* _Data excerpts_:

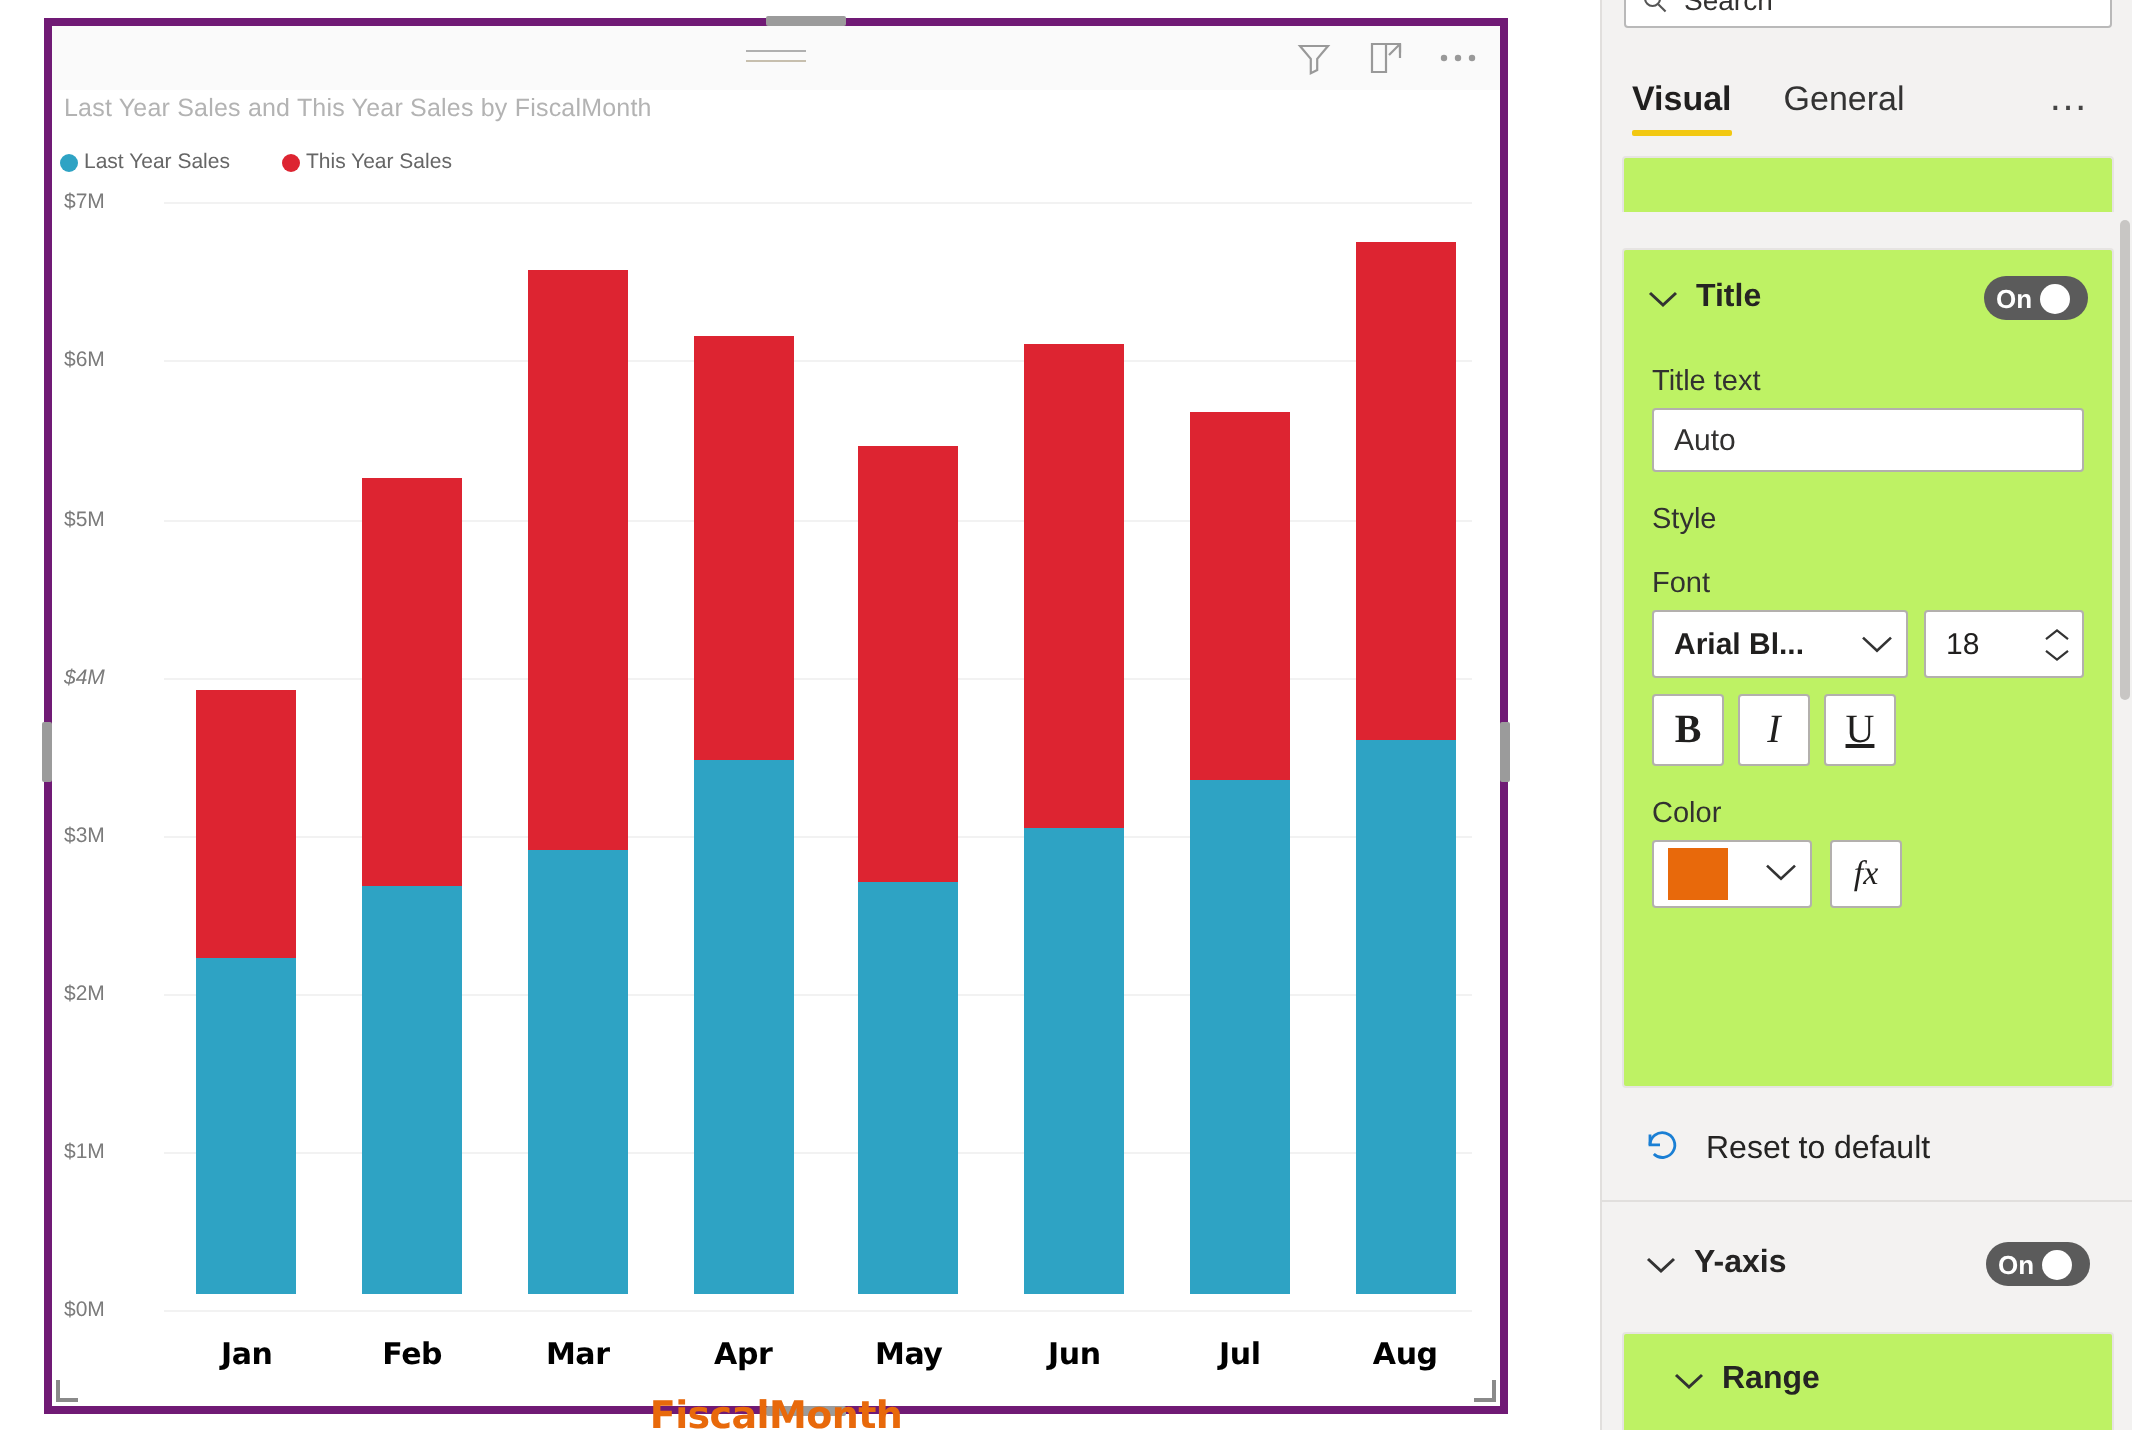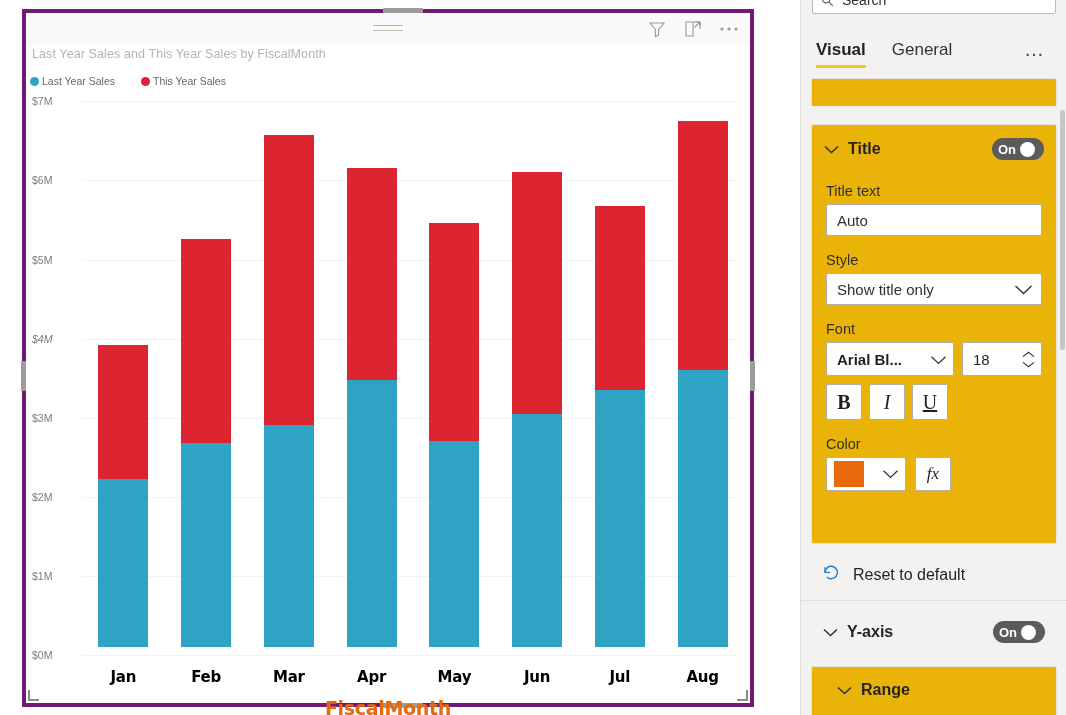--- a/index.html
+++ b/index.html
@@ -129,21 +129,21 @@
   }
   .tab.active { font-weight: bold; color: #201f1e; }
   .tab.active::after {
     content:""; position:absolute; left: 0; right: 0; bottom: -2px;
     height: 3px; background: #f2c811; border-radius: 1px;
   }
   .tab-more { margin-left: auto; margin-right: 20px; font-size: 20px; color: #444; letter-spacing: 2px; cursor: pointer; padding-bottom:8px;}
 
   .card {
     position: absolute; left: 10px; width: 246px;
-    background: #eab308; border: 1px solid #e6e4e2; border-radius: 2px;
+    background: #bef264; border: 1px solid #e6e4e2; border-radius: 2px;
   }
   .card.prev { top: 78px; height: 28px; border-bottom: none; border-radius: 2px 2px 0 0; }
   .card.title-card { top: 124px; height: 420px; }
 
   .card-head {
     display: flex; align-items: center; height: 48px; padding: 0 12px;
   }
   .chev { width: 16px; margin-right: 8px; display:flex; align-items:center; }
   .card-head-label { font-size: 16px; color: #252423; font-weight: 600; }
   .toggle {
@@ -389,28 +389,20 @@
           <span class="knob"></span>
         </span>
       </div>
 
       <div class="field-label" style="margin-top:10px">Title text</div>
       <div class="input-box">
         <span>Auto</span>
       </div>
 
       <div class="field-label" style="margin-top:16px">Style</div>
-      <div class="select-box">
-        <span>Show title only</span>
-        <span class="caret">
-          <svg width="19" height="11" viewBox="0 0 19 11">
-              <path d="M1.5 2L9.5 9.5L17.5 2" fill="none" stroke="#333" stroke-width="1.4"></path>
-            </svg>
-        </span>
-      </div>
 
       <div class="field-label" style="margin-top:16px">Font</div>
       <div class="font-row">
         <div class="font-name">
           <span>Arial Bl...</span>
           <span class="caret">
             <svg width="17" height="10" viewBox="0 0 17 10">
                 <path d="M1.5 1.8L8.5 8.4L15.5 1.8" fill="none" stroke="#333" stroke-width="1.3"></path>
               </svg>
           </span>

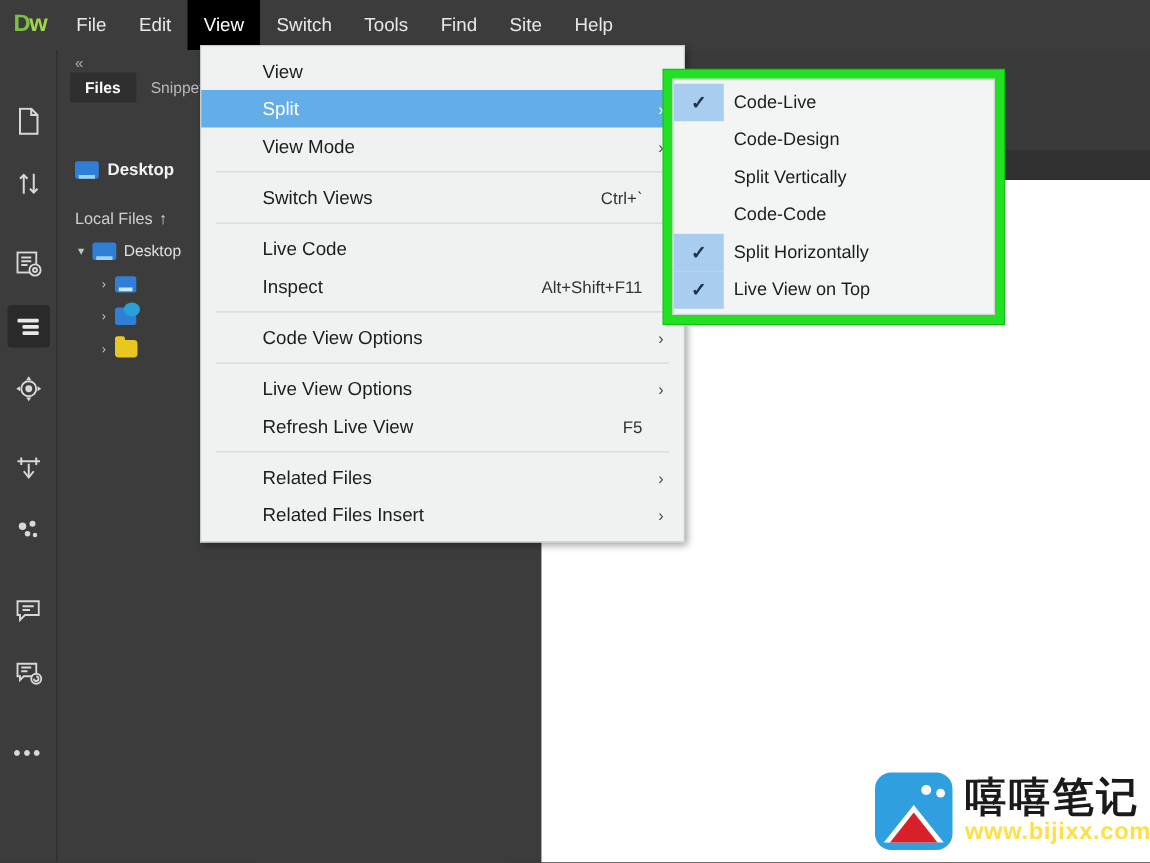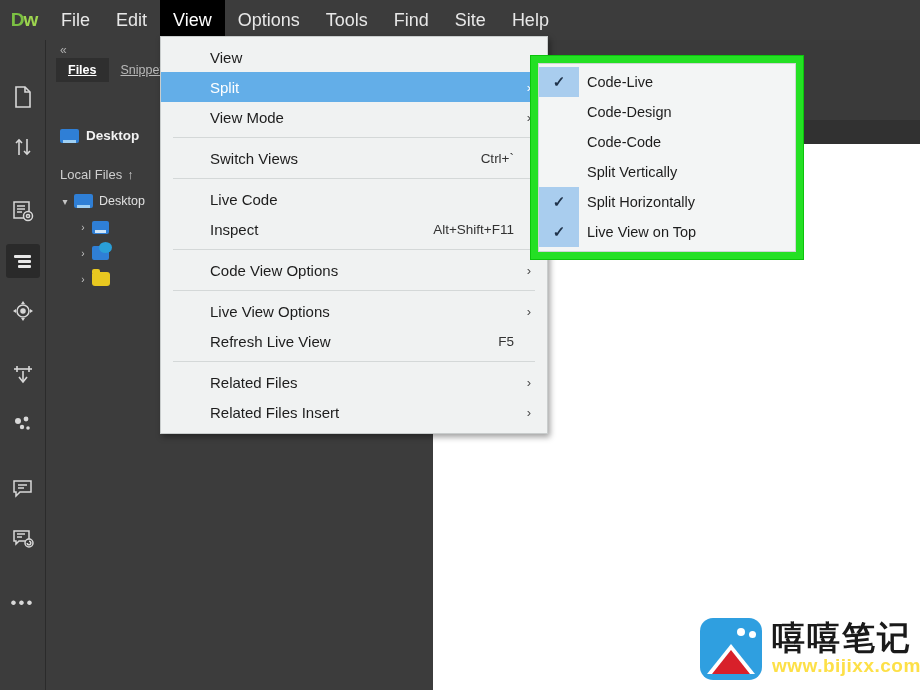--- a/index.html
+++ b/index.html
@@ -20,21 +20,21 @@
   .dw-logo {
     width:48px; height:40px;
     display:flex; align-items:center; justify-content:center;
     font-size:19px; font-weight:bold; letter-spacing:-1px;
     color:#7bc043;
   }
   .dw-logo .w { color:#9ed64f; }
   .menu-item {
     height:40px; padding:0 13px;
     display:flex; align-items:center;
-    font-size:18px; color:#e8e8e8;
+    font-size:15px; color:#e8e8e8;
   }
   .menu-item.active { background:#000000; color:#ffffff; }
 
   
   .rail {
     position:absolute; left:0; top:40px; width:46px; height:650px;
     background:#3c3c3c;
     border-right:1px solid #2b2b2b;
     display:flex; flex-direction:column; align-items:center;
     padding-top:40px;
@@ -55,21 +55,21 @@
   }
   .panel-collapse {
     position:absolute; left:14px; top:3px;
     font-size:12px; color:#aeaeae; letter-spacing:-1px;
   }
   .panel-tabs {
     position:absolute; left:10px; top:18px;
     display:flex;
   }
   .panel-tab {
-    padding:5px 12px; font-size:12.5px; color:#b9b9b9;text-decoration:underline;
+    padding:5px 12px; font-size:12.5px; color:#b9b9b9;
   }
   .panel-tab.active { background:#2f2f2f; color:#ffffff; font-weight:bold; }
   .desktop-row {
     position:absolute; left:14px; top:88px;
     display:flex; align-items:center; gap:7px;
   }
   .desktop-row .lbl { font-size:13.5px; color:#f2f2f2; font-weight:bold; }
   .local-files-hdr {
     position:absolute; left:14px; top:127px;
     font-size:13px; color:#cfcfcf;
@@ -210,21 +210,21 @@
 <div id="app">
 
   <div class="menubar">
     <div class="dw-logo">
       <span>D</span>
         <span class="w">w</span>
     </div>
     <div class="menu-item">File</div>
     <div class="menu-item">Edit</div>
     <div class="menu-item active">View</div>
-    <div class="menu-item">Options</div>
+    <div class="menu-item">Switch</div>
     <div class="menu-item">Tools</div>
     <div class="menu-item">Find</div>
     <div class="menu-item">Site</div>
     <div class="menu-item">Help</div>
   </div>
 
   <div class="doc-area"></div>
   <div class="doc-toolbar"></div>
   <div class="ruler">
     <div class="ruler-label" style="left:2px;">0</div>
@@ -423,25 +423,25 @@
       <div class="smi checked">
         <span class="check-cell">✓</span>
         <span class="smi-label">Code-Live</span>
       </div>
       <div class="smi">
         <span class="check-cell"></span>
         <span class="smi-label">Code-Design</span>
       </div>
       <div class="smi">
         <span class="check-cell"></span>
-        <span class="smi-label">Code-Code</span>
+        <span class="smi-label">Split Vertically</span>
       </div>
       <div class="smi">
         <span class="check-cell"></span>
-        <span class="smi-label">Split Vertically</span>
+        <span class="smi-label">Code-Code</span>
       </div>
       <div class="smi checked">
         <span class="check-cell">✓</span>
         <span class="smi-label">Split Horizontally</span>
       </div>
       <div class="smi checked">
         <span class="check-cell">✓</span>
         <span class="smi-label">Live View on Top</span>
       </div>
     </div>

* _What this task involves_: Please restate the entries word for word. Skip the pictures.

* _Output of the exercise_:
--- a/index.html
+++ b/index.html
@@ -129,21 +129,21 @@
   }
   .tab.active { font-weight: bold; color: #201f1e; }
   .tab.active::after {
     content:""; position:absolute; left: 0; right: 0; bottom: -2px;
     height: 3px; background: #f2c811; border-radius: 1px;
   }
   .tab-more { margin-left: auto; margin-right: 20px; font-size: 20px; color: #444; letter-spacing: 2px; cursor: pointer; padding-bottom:8px;}
 
   .card {
     position: absolute; left: 10px; width: 246px;
-    background: #eab308; border: 1px solid #e6e4e2; border-radius: 2px;
+    background: #bef264; border: 1px solid #e6e4e2; border-radius: 2px;
   }
   .card.prev { top: 78px; height: 28px; border-bottom: none; border-radius: 2px 2px 0 0; }
   .card.title-card { top: 124px; height: 420px; }
 
   .card-head {
     display: flex; align-items: center; height: 48px; padding: 0 12px;
   }
   .chev { width: 16px; margin-right: 8px; display:flex; align-items:center; }
   .card-head-label { font-size: 16px; color: #252423; font-weight: 600; }
   .toggle {
@@ -389,28 +389,20 @@
           <span class="knob"></span>
         </span>
       </div>
 
       <div class="field-label" style="margin-top:10px">Title text</div>
       <div class="input-box">
         <span>Auto</span>
       </div>
 
       <div class="field-label" style="margin-top:16px">Style</div>
-      <div class="select-box">
-        <span>Show title only</span>
-        <span class="caret">
-          <svg width="19" height="11" viewBox="0 0 19 11">
-              <path d="M1.5 2L9.5 9.5L17.5 2" fill="none" stroke="#333" stroke-width="1.4"></path>
-            </svg>
-        </span>
-      </div>
 
       <div class="field-label" style="margin-top:16px">Font</div>
       <div class="font-row">
         <div class="font-name">
           <span>Arial Bl...</span>
           <span class="caret">
             <svg width="17" height="10" viewBox="0 0 17 10">
                 <path d="M1.5 1.8L8.5 8.4L15.5 1.8" fill="none" stroke="#333" stroke-width="1.3"></path>
               </svg>
           </span>

--- a/index.html
+++ b/index.html
@@ -20,21 +20,21 @@
   .dw-logo {
     width:48px; height:40px;
     display:flex; align-items:center; justify-content:center;
     font-size:19px; font-weight:bold; letter-spacing:-1px;
     color:#7bc043;
   }
   .dw-logo .w { color:#9ed64f; }
   .menu-item {
     height:40px; padding:0 13px;
     display:flex; align-items:center;
-    font-size:18px; color:#e8e8e8;
+    font-size:15px; color:#e8e8e8;
   }
   .menu-item.active { background:#000000; color:#ffffff; }
 
   
   .rail {
     position:absolute; left:0; top:40px; width:46px; height:650px;
     background:#3c3c3c;
     border-right:1px solid #2b2b2b;
     display:flex; flex-direction:column; align-items:center;
     padding-top:40px;
@@ -55,21 +55,21 @@
   }
   .panel-collapse {
     position:absolute; left:14px; top:3px;
     font-size:12px; color:#aeaeae; letter-spacing:-1px;
   }
   .panel-tabs {
     position:absolute; left:10px; top:18px;
     display:flex;
   }
   .panel-tab {
-    padding:5px 12px; font-size:12.5px; color:#b9b9b9;text-decoration:underline;
+    padding:5px 12px; font-size:12.5px; color:#b9b9b9;
   }
   .panel-tab.active { background:#2f2f2f; color:#ffffff; font-weight:bold; }
   .desktop-row {
     position:absolute; left:14px; top:88px;
     display:flex; align-items:center; gap:7px;
   }
   .desktop-row .lbl { font-size:13.5px; color:#f2f2f2; font-weight:bold; }
   .local-files-hdr {
     position:absolute; left:14px; top:127px;
     font-size:13px; color:#cfcfcf;
@@ -210,21 +210,21 @@
 <div id="app">
 
   <div class="menubar">
     <div class="dw-logo">
       <span>D</span>
         <span class="w">w</span>
     </div>
     <div class="menu-item">File</div>
     <div class="menu-item">Edit</div>
     <div class="menu-item active">View</div>
-    <div class="menu-item">Options</div>
+    <div class="menu-item">Switch</div>
     <div class="menu-item">Tools</div>
     <div class="menu-item">Find</div>
     <div class="menu-item">Site</div>
     <div class="menu-item">Help</div>
   </div>
 
   <div class="doc-area"></div>
   <div class="doc-toolbar"></div>
   <div class="ruler">
     <div class="ruler-label" style="left:2px;">0</div>
@@ -423,25 +423,25 @@
       <div class="smi checked">
         <span class="check-cell">✓</span>
         <span class="smi-label">Code-Live</span>
       </div>
       <div class="smi">
         <span class="check-cell"></span>
         <span class="smi-label">Code-Design</span>
       </div>
       <div class="smi">
         <span class="check-cell"></span>
-        <span class="smi-label">Code-Code</span>
+        <span class="smi-label">Split Vertically</span>
       </div>
       <div class="smi">
         <span class="check-cell"></span>
-        <span class="smi-label">Split Vertically</span>
+        <span class="smi-label">Code-Code</span>
       </div>
       <div class="smi checked">
         <span class="check-cell">✓</span>
         <span class="smi-label">Split Horizontally</span>
       </div>
       <div class="smi checked">
         <span class="check-cell">✓</span>
         <span class="smi-label">Live View on Top</span>
       </div>
     </div>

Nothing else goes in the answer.